The answer must be an exact copy of every entry.

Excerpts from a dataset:
--*--
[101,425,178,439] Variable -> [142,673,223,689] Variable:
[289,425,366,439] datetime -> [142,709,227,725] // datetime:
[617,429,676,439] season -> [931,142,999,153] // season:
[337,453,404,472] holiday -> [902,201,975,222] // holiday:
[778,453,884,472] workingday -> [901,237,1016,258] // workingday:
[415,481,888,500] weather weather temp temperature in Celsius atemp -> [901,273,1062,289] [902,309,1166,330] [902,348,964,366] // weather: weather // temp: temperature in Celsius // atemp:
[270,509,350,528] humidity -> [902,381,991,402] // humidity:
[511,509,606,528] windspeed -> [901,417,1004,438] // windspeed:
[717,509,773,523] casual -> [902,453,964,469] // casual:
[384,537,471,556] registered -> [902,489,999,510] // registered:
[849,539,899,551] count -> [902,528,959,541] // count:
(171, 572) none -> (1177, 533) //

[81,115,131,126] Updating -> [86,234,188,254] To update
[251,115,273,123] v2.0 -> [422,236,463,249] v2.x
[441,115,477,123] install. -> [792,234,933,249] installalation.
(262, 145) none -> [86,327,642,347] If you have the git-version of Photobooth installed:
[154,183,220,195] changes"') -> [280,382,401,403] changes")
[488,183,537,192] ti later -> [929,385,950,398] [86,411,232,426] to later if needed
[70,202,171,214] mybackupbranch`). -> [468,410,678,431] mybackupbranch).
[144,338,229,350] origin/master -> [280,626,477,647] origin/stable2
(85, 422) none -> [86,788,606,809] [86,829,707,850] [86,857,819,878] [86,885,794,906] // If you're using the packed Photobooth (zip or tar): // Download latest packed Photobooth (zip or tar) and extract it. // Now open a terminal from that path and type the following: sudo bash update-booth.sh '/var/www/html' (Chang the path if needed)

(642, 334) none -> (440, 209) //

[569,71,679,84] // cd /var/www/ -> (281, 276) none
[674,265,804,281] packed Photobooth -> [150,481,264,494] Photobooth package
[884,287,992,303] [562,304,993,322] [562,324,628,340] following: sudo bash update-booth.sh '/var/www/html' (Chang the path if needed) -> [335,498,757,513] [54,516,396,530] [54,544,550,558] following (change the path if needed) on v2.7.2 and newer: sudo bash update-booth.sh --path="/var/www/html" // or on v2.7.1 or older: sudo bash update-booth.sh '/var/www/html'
--*--
§ Answer area:
[101,425,178,439] Variable -> [142,673,223,689] Variable:
[289,425,366,439] datetime -> [142,709,227,725] // datetime:
[617,429,676,439] season -> [931,142,999,153] // season:
[337,453,404,472] holiday -> [902,201,975,222] // holiday:
[778,453,884,472] workingday -> [901,237,1016,258] // workingday:
[415,481,888,500] weather weather temp temperature in Celsius atemp -> [901,273,1062,289] [902,309,1166,330] [902,348,964,366] // weather: weather // temp: temperature in Celsius // atemp:
[270,509,350,528] humidity -> [902,381,991,402] // humidity:
[511,509,606,528] windspeed -> [901,417,1004,438] // windspeed:
[717,509,773,523] casual -> [902,453,964,469] // casual:
[384,537,471,556] registered -> [902,489,999,510] // registered:
[849,539,899,551] count -> [902,528,959,541] // count:
(171, 572) none -> (1177, 533) //

[81,115,131,126] Updating -> [86,234,188,254] To update
[251,115,273,123] v2.0 -> [422,236,463,249] v2.x
[441,115,477,123] install. -> [792,234,933,249] installalation.
(262, 145) none -> [86,327,642,347] If you have the git-version of Photobooth installed:
[154,183,220,195] changes"') -> [280,382,401,403] changes")
[488,183,537,192] ti later -> [929,385,950,398] [86,411,232,426] to later if needed
[70,202,171,214] mybackupbranch`). -> [468,410,678,431] mybackupbranch).
[144,338,229,350] origin/master -> [280,626,477,647] origin/stable2
(85, 422) none -> [86,788,606,809] [86,829,707,850] [86,857,819,878] [86,885,794,906] // If you're using the packed Photobooth (zip or tar): // Download latest packed Photobooth (zip or tar) and extract it. // Now open a terminal from that path and type the following: sudo bash update-booth.sh '/var/www/html' (Chang the path if needed)

(642, 334) none -> (440, 209) //

[569,71,679,84] // cd /var/www/ -> (281, 276) none
[674,265,804,281] packed Photobooth -> [150,481,264,494] Photobooth package
[884,287,992,303] [562,304,993,322] [562,324,628,340] following: sudo bash update-booth.sh '/var/www/html' (Chang the path if needed) -> [335,498,757,513] [54,516,396,530] [54,544,550,558] following (change the path if needed) on v2.7.2 and newer: sudo bash update-booth.sh --path="/var/www/html" // or on v2.7.1 or older: sudo bash update-booth.sh '/var/www/html'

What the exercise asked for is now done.